Nonostante gli ultimi due crolli registrati a gennaio, l’amministrazione comunale di Serravalle Scrivia ha deciso di procedere con i lavori per la riapertura provvisoria di via Garibaldi, chiusa dal 6 settembre 2024. La giunta ha infatti approvato il progetto di demolizione delle porzioni del muro di cinta dell’ex Inga considerati “a rischio di imminente pericolo di crollo per permettere di eseguire con urgenza i necessari interventi volti a consentire la riapertura”. Una decisione presa in base alla perizia redatta dai tecnici incaricati dello studio di vulnerabilità statica e sismica dei fabbricati che si affacciano su via Garibaldi, guidati dall’ingegner Dario Balestrero di Parodi Ligure. Deve però essere ancora consegnata l’ulteriore perizia diventata necessaria dopo gli ultimi crolli ma, considerati i pesanti disagi causati alla viabilità e anche ai mezzi di soccorso che si trovano bloccati nel traffico in paese, la giunta ha deciso di procedere con il progetto di demolizione, che comporterà una spesa di 75mila euro.

I tempi si sono allungati anche perché, sin dal 1° ottobre il tecnico incaricato all’epoca dal Comune, l’ingegner Fabio Olzer, aveva stabilito, con una perizia tecnica basata su analisi visive, che non c’erano rischi di crolli imminenti ma aveva consigliato di mettere in sicurezza l’area mediante la demolizione dei fabbricati e dei muri adiacenti Via Garibaldi.
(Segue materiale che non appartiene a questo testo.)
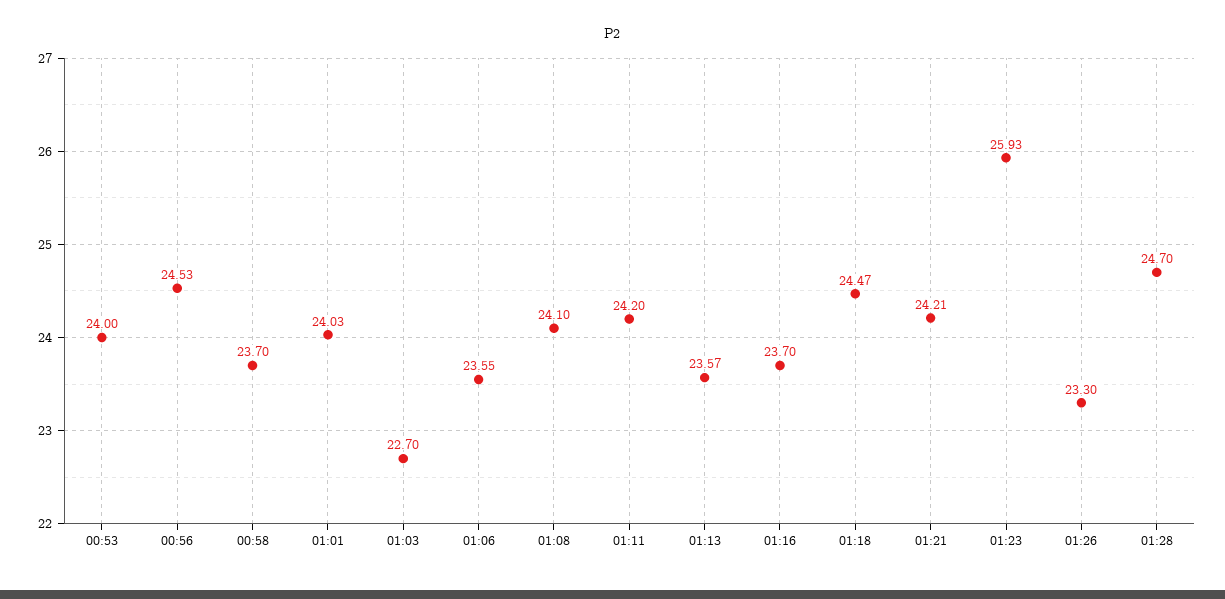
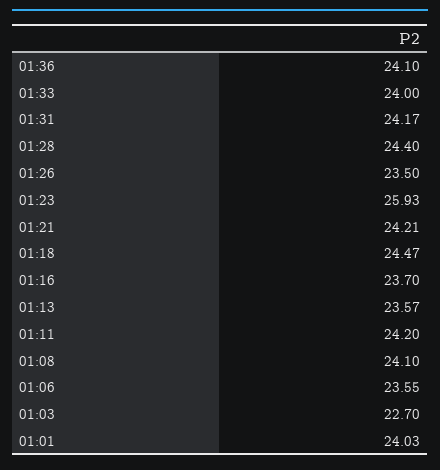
00:53: 24 -> none
00:56: 24.53 -> none
00:58: 23.7 -> none
01:26: 23.3 -> 23.5
01:28: 24.7 -> 24.4
01:36: none -> 24.1
01:33: none -> 24
01:31: none -> 24.17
Il Fallimento dell’ex Inga, proprietario degli immobili, si era detto disponibile a un confronto salvo poi rimarcare di non avere fondi a disposizione per l’esecuzione dei lavori. Così il Comune si è dovuto sobbarcare le spese degli incarichi ai tecnici in via sostitutiva e ora delle spese per le demolizioni. Cercherà poi di recuperare le spese dal Fallimento.

Secondo quanto annunciato dal Comune, l’intervento dovrebbe concludersi entro la fine di marzo, quando è prevista la riapertura della strada. Via Garibaldi in futuro sarà nuovamente chiusa per i lavori di allargamento finanziati con i fondi del Terzo valico.